● **ACTIVITY**
Below this sentence is a listing; return exactly its lines from the one with "[42,1528,578,1566] The Best" to the one with "moved [27,196,394,340] ->", both kept, and nothing more.

● **SUPPLIED RECORDS**

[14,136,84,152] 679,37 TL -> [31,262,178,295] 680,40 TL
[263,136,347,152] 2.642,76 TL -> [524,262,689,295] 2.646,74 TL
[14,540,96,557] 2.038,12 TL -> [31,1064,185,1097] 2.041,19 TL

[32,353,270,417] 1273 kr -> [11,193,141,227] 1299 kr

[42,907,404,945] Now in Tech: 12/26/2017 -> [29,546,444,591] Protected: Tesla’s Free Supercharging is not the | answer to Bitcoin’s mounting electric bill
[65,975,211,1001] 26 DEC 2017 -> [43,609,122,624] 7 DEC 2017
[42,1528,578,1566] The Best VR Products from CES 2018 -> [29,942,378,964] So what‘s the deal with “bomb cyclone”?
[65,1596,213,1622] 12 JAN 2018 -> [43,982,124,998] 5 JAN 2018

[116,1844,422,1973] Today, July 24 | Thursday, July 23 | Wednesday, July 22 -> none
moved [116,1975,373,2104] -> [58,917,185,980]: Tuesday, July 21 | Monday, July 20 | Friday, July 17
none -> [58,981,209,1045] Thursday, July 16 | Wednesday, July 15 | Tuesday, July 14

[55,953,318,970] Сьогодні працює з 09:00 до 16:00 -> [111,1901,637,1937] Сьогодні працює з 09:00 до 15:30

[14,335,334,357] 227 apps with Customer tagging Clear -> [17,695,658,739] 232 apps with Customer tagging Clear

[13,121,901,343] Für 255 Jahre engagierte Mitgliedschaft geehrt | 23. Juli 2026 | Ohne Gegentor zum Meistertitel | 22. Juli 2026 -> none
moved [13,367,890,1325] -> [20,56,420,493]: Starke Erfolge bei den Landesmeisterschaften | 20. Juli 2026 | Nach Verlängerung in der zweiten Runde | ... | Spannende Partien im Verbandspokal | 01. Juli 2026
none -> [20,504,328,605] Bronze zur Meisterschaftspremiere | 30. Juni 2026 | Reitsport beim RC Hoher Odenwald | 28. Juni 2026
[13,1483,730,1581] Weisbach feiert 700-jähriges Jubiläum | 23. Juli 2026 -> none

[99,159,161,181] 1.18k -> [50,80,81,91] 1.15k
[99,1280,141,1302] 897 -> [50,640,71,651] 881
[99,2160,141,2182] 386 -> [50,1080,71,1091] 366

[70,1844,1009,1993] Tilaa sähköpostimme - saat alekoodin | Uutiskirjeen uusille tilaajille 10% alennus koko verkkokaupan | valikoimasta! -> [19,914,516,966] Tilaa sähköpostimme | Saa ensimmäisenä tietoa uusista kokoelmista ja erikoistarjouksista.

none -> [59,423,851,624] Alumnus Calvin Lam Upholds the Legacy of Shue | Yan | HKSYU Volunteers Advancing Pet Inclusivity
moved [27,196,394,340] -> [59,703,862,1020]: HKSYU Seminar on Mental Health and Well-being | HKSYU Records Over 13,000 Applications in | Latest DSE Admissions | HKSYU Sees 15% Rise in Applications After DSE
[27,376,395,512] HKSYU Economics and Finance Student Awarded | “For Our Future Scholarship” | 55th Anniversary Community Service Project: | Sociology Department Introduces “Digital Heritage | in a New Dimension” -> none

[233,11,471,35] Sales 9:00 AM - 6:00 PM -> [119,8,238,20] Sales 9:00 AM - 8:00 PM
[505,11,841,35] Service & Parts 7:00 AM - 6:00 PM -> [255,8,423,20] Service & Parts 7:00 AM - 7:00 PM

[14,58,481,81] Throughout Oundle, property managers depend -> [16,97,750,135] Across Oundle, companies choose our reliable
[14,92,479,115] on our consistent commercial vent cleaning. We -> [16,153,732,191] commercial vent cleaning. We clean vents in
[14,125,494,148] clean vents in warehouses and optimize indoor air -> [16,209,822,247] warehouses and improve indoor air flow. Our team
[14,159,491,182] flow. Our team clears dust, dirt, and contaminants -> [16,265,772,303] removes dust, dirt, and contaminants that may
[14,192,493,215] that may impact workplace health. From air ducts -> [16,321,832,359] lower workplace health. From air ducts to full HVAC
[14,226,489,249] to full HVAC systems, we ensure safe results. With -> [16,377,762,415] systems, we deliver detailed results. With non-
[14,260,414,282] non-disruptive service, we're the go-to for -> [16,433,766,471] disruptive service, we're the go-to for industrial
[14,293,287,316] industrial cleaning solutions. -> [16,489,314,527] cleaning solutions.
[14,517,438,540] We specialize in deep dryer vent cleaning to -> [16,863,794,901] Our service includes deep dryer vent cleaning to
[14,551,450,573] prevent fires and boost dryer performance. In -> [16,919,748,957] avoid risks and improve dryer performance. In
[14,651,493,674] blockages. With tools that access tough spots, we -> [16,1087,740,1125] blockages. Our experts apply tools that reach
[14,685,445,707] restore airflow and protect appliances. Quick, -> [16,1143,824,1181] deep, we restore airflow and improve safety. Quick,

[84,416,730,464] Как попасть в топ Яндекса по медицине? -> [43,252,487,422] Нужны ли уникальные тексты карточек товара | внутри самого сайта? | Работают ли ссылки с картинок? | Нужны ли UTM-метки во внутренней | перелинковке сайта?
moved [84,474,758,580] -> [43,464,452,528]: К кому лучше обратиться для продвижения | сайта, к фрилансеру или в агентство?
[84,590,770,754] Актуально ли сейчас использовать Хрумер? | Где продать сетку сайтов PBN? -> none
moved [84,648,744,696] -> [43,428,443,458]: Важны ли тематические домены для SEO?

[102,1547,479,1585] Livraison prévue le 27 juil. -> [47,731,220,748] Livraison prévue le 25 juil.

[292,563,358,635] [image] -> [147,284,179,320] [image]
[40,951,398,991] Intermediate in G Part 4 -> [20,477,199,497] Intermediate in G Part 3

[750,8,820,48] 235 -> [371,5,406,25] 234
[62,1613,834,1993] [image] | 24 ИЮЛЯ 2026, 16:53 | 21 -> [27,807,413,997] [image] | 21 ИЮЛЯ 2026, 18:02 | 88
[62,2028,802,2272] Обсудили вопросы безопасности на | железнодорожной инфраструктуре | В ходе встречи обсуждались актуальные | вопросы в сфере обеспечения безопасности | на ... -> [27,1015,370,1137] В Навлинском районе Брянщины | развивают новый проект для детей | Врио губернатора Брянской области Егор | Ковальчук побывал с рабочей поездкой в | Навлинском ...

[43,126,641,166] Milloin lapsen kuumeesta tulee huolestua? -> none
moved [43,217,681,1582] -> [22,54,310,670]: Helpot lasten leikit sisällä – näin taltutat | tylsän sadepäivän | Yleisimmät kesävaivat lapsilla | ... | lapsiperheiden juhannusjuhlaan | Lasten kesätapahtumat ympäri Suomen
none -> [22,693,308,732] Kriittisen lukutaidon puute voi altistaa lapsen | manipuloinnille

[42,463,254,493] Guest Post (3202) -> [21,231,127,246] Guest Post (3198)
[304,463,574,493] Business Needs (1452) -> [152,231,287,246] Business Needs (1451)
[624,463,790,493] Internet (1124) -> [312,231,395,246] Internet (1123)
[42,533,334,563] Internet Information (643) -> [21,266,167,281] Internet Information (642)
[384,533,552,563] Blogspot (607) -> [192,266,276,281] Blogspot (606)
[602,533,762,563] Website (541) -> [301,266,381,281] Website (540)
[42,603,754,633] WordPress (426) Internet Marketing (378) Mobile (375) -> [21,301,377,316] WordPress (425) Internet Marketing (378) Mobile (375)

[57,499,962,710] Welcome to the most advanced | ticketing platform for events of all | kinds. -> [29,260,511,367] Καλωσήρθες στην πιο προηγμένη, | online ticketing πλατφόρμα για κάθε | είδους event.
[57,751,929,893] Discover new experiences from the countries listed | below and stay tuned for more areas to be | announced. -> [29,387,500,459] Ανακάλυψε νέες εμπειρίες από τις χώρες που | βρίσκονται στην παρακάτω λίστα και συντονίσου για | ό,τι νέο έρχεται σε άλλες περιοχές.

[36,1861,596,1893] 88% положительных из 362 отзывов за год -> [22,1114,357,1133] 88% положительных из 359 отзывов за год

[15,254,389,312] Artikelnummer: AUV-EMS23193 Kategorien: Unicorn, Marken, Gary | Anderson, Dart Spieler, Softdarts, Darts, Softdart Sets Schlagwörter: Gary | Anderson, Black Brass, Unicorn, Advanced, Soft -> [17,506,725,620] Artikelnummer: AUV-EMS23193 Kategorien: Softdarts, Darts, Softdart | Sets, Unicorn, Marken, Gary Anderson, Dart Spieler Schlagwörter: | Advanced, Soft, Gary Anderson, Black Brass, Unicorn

● **RESULT**
[42,1528,578,1566] The Best VR Products from CES 2018 -> [29,942,378,964] So what‘s the deal with “bomb cyclone”?
[65,1596,213,1622] 12 JAN 2018 -> [43,982,124,998] 5 JAN 2018

[116,1844,422,1973] Today, July 24 | Thursday, July 23 | Wednesday, July 22 -> none
moved [116,1975,373,2104] -> [58,917,185,980]: Tuesday, July 21 | Monday, July 20 | Friday, July 17
none -> [58,981,209,1045] Thursday, July 16 | Wednesday, July 15 | Tuesday, July 14

[55,953,318,970] Сьогодні працює з 09:00 до 16:00 -> [111,1901,637,1937] Сьогодні працює з 09:00 до 15:30

[14,335,334,357] 227 apps with Customer tagging Clear -> [17,695,658,739] 232 apps with Customer tagging Clear

[13,121,901,343] Für 255 Jahre engagierte Mitgliedschaft geehrt | 23. Juli 2026 | Ohne Gegentor zum Meistertitel | 22. Juli 2026 -> none
moved [13,367,890,1325] -> [20,56,420,493]: Starke Erfolge bei den Landesmeisterschaften | 20. Juli 2026 | Nach Verlängerung in der zweiten Runde | ... | Spannende Partien im Verbandspokal | 01. Juli 2026
none -> [20,504,328,605] Bronze zur Meisterschaftspremiere | 30. Juni 2026 | Reitsport beim RC Hoher Odenwald | 28. Juni 2026
[13,1483,730,1581] Weisbach feiert 700-jähriges Jubiläum | 23. Juli 2026 -> none

[99,159,161,181] 1.18k -> [50,80,81,91] 1.15k
[99,1280,141,1302] 897 -> [50,640,71,651] 881
[99,2160,141,2182] 386 -> [50,1080,71,1091] 366

[70,1844,1009,1993] Tilaa sähköpostimme - saat alekoodin | Uutiskirjeen uusille tilaajille 10% alennus koko verkkokaupan | valikoimasta! -> [19,914,516,966] Tilaa sähköpostimme | Saa ensimmäisenä tietoa uusista kokoelmista ja erikoistarjouksista.

none -> [59,423,851,624] Alumnus Calvin Lam Upholds the Legacy of Shue | Yan | HKSYU Volunteers Advancing Pet Inclusivity
moved [27,196,394,340] -> [59,703,862,1020]: HKSYU Seminar on Mental Health and Well-being | HKSYU Records Over 13,000 Applications in | Latest DSE Admissions | HKSYU Sees 15% Rise in Applications After DSE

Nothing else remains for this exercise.